Return each entry word for word. Leave the images out.

----

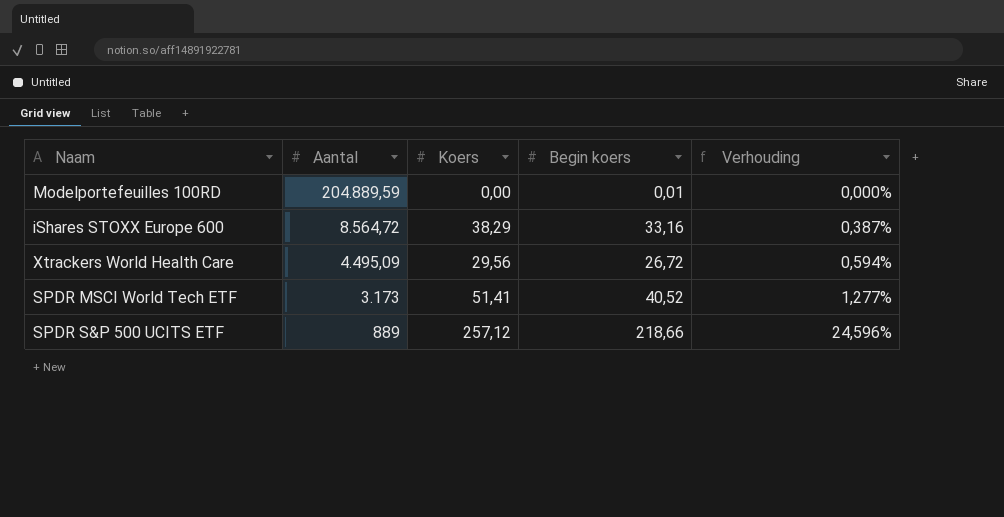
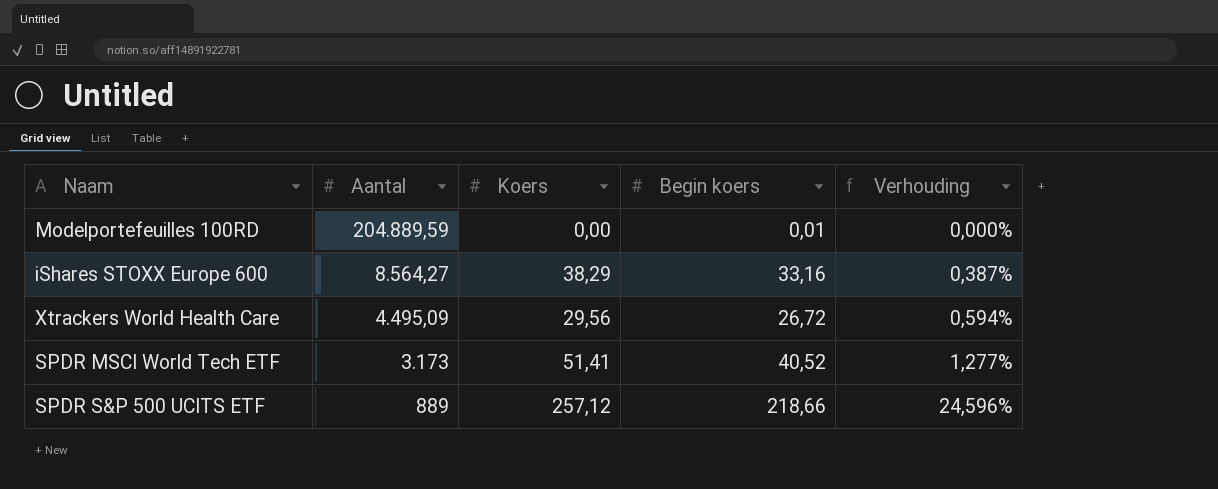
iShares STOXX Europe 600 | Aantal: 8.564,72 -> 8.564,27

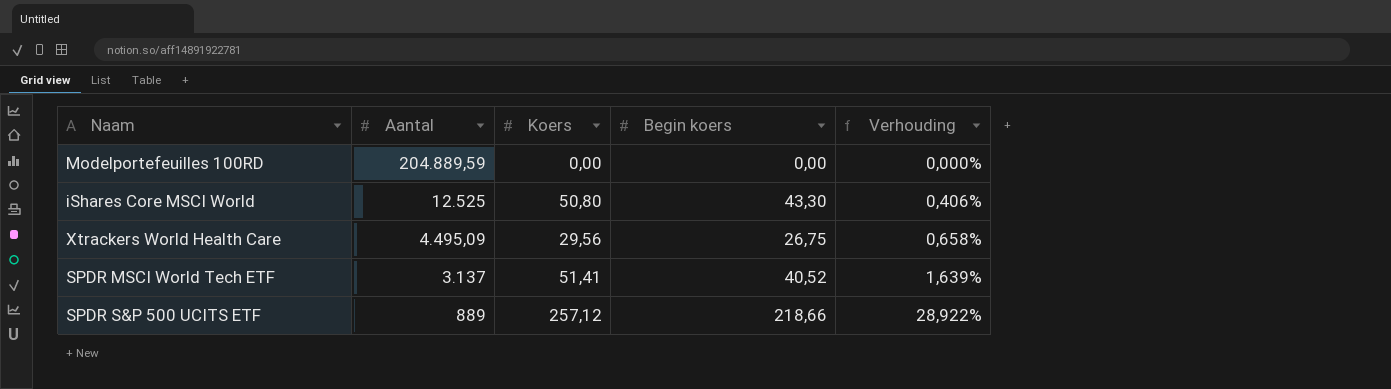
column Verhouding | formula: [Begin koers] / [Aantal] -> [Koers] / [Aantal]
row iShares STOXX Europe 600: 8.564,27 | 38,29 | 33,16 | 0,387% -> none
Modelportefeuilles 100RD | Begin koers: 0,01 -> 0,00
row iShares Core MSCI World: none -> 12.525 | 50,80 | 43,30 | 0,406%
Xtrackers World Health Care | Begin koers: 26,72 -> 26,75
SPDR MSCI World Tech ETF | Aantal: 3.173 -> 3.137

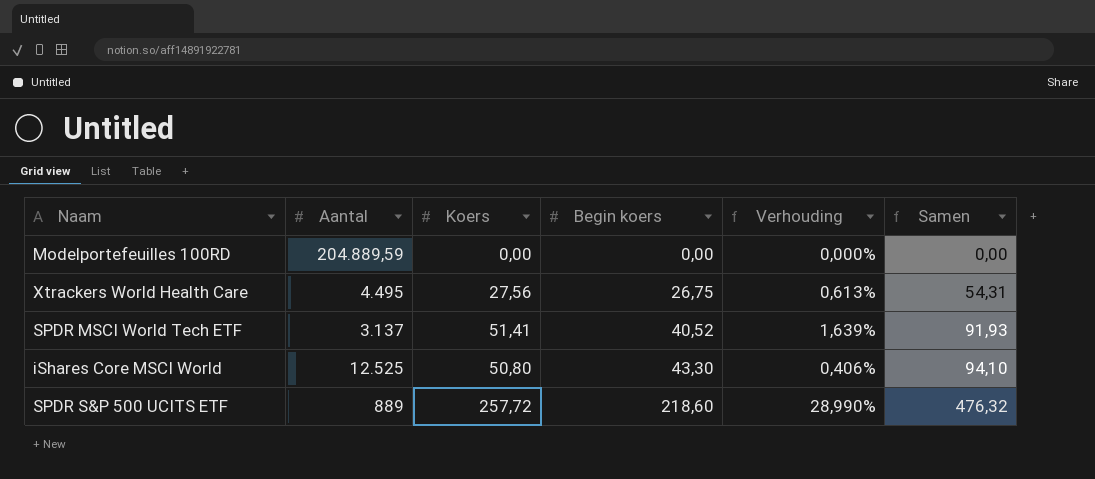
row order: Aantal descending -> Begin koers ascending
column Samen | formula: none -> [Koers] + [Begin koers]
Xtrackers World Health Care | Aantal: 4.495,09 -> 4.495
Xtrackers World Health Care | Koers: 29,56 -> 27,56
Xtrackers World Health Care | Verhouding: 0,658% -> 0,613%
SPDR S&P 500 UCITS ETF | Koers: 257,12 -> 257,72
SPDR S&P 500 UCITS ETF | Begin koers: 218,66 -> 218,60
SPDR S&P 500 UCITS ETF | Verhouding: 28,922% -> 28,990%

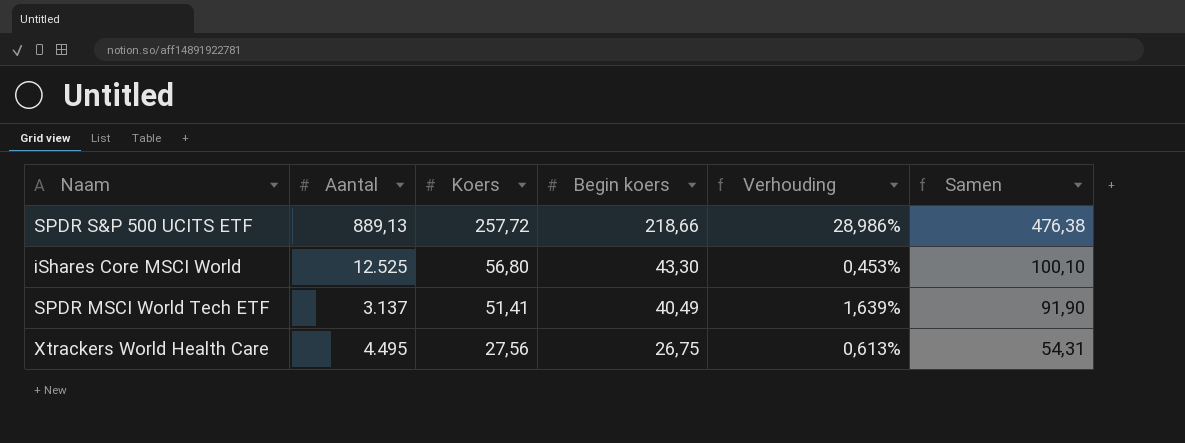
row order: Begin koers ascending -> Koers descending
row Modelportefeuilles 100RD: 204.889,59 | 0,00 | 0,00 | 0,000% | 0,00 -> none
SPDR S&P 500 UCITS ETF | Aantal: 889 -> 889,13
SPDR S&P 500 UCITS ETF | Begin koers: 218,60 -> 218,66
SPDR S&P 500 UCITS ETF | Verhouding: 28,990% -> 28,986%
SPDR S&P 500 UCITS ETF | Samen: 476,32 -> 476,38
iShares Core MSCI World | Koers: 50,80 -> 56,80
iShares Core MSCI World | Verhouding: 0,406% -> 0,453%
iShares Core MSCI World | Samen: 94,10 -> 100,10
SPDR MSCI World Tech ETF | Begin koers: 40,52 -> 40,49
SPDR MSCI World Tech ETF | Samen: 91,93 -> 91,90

----

Written reply:
iShares STOXX Europe 600 | Aantal: 8.564,72 -> 8.564,27

column Verhouding | formula: [Begin koers] / [Aantal] -> [Koers] / [Aantal]
row iShares STOXX Europe 600: 8.564,27 | 38,29 | 33,16 | 0,387% -> none
Modelportefeuilles 100RD | Begin koers: 0,01 -> 0,00
row iShares Core MSCI World: none -> 12.525 | 50,80 | 43,30 | 0,406%
Xtrackers World Health Care | Begin koers: 26,72 -> 26,75
SPDR MSCI World Tech ETF | Aantal: 3.173 -> 3.137

row order: Aantal descending -> Begin koers ascending
column Samen | formula: none -> [Koers] + [Begin koers]
Xtrackers World Health Care | Aantal: 4.495,09 -> 4.495
Xtrackers World Health Care | Koers: 29,56 -> 27,56
Xtrackers World Health Care | Verhouding: 0,658% -> 0,613%
SPDR S&P 500 UCITS ETF | Koers: 257,12 -> 257,72
SPDR S&P 500 UCITS ETF | Begin koers: 218,66 -> 218,60
SPDR S&P 500 UCITS ETF | Verhouding: 28,922% -> 28,990%

row order: Begin koers ascending -> Koers descending
row Modelportefeuilles 100RD: 204.889,59 | 0,00 | 0,00 | 0,000% | 0,00 -> none
SPDR S&P 500 UCITS ETF | Aantal: 889 -> 889,13
SPDR S&P 500 UCITS ETF | Begin koers: 218,60 -> 218,66
SPDR S&P 500 UCITS ETF | Verhouding: 28,990% -> 28,986%
SPDR S&P 500 UCITS ETF | Samen: 476,32 -> 476,38
iShares Core MSCI World | Koers: 50,80 -> 56,80
iShares Core MSCI World | Verhouding: 0,406% -> 0,453%
iShares Core MSCI World | Samen: 94,10 -> 100,10
SPDR MSCI World Tech ETF | Begin koers: 40,52 -> 40,49
SPDR MSCI World Tech ETF | Samen: 91,93 -> 91,90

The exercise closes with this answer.